Items from a dataset:
^^^^

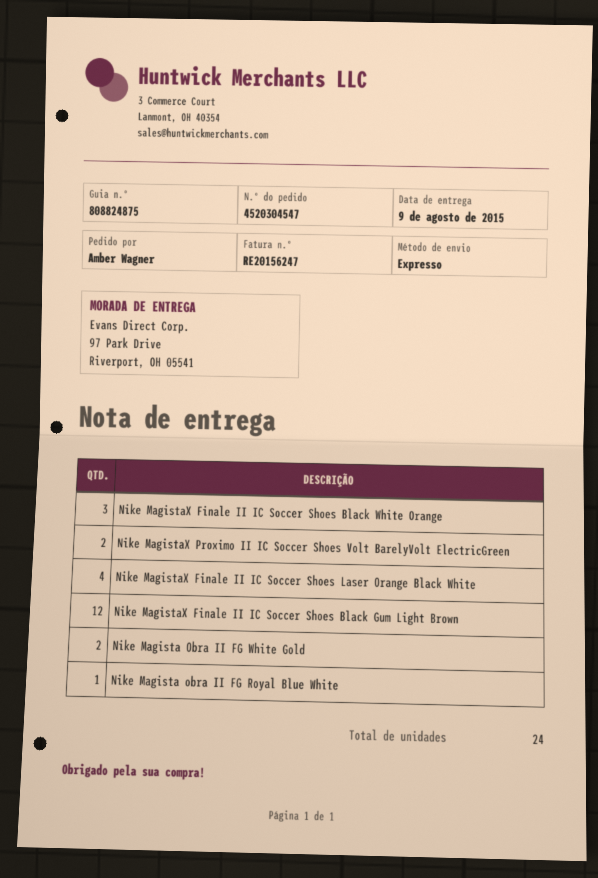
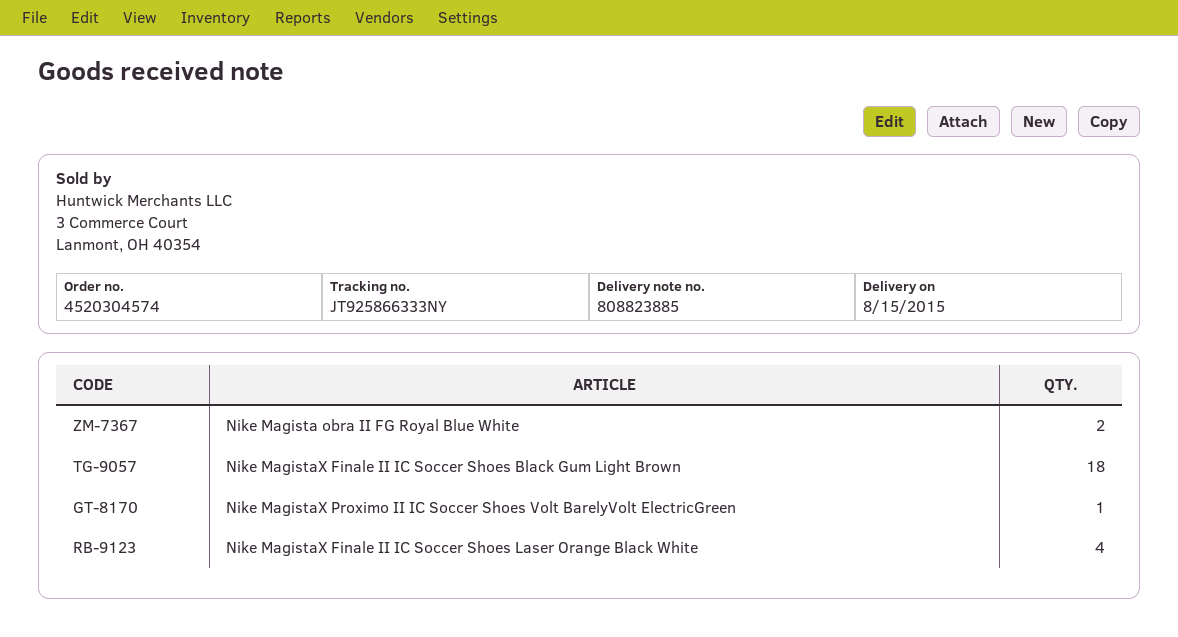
order number: 4520304547 -> 4520304574
delivery note number: 808824875 -> 808823885
delivery date: 2015-08-09 -> 2015-08-15
Nike MagistaX Finale II IC Soccer Shoes Black White Orange: 3 -> none
Nike MagistaX Proximo II IC Soccer Shoes Volt BarelyVolt ElectricGreen: 2 -> 1
Nike MagistaX Finale II IC Soccer Shoes Black Gum Light Brown: 12 -> 18
Nike Magista Obra II FG White Gold: 2 -> none
Nike Magista obra II FG Royal Blue White: 1 -> 2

^^^^

# EXERCISE BRIEF:
Each record must be repeated verbatim, and no picture may appear in the copy.

# RESPONSE TO THE EXERCISE:
order number: 4520304547 -> 4520304574
delivery note number: 808824875 -> 808823885
delivery date: 2015-08-09 -> 2015-08-15
Nike MagistaX Finale II IC Soccer Shoes Black White Orange: 3 -> none
Nike MagistaX Proximo II IC Soccer Shoes Volt BarelyVolt ElectricGreen: 2 -> 1
Nike MagistaX Finale II IC Soccer Shoes Black Gum Light Brown: 12 -> 18
Nike Magista Obra II FG White Gold: 2 -> none
Nike Magista obra II FG Royal Blue White: 1 -> 2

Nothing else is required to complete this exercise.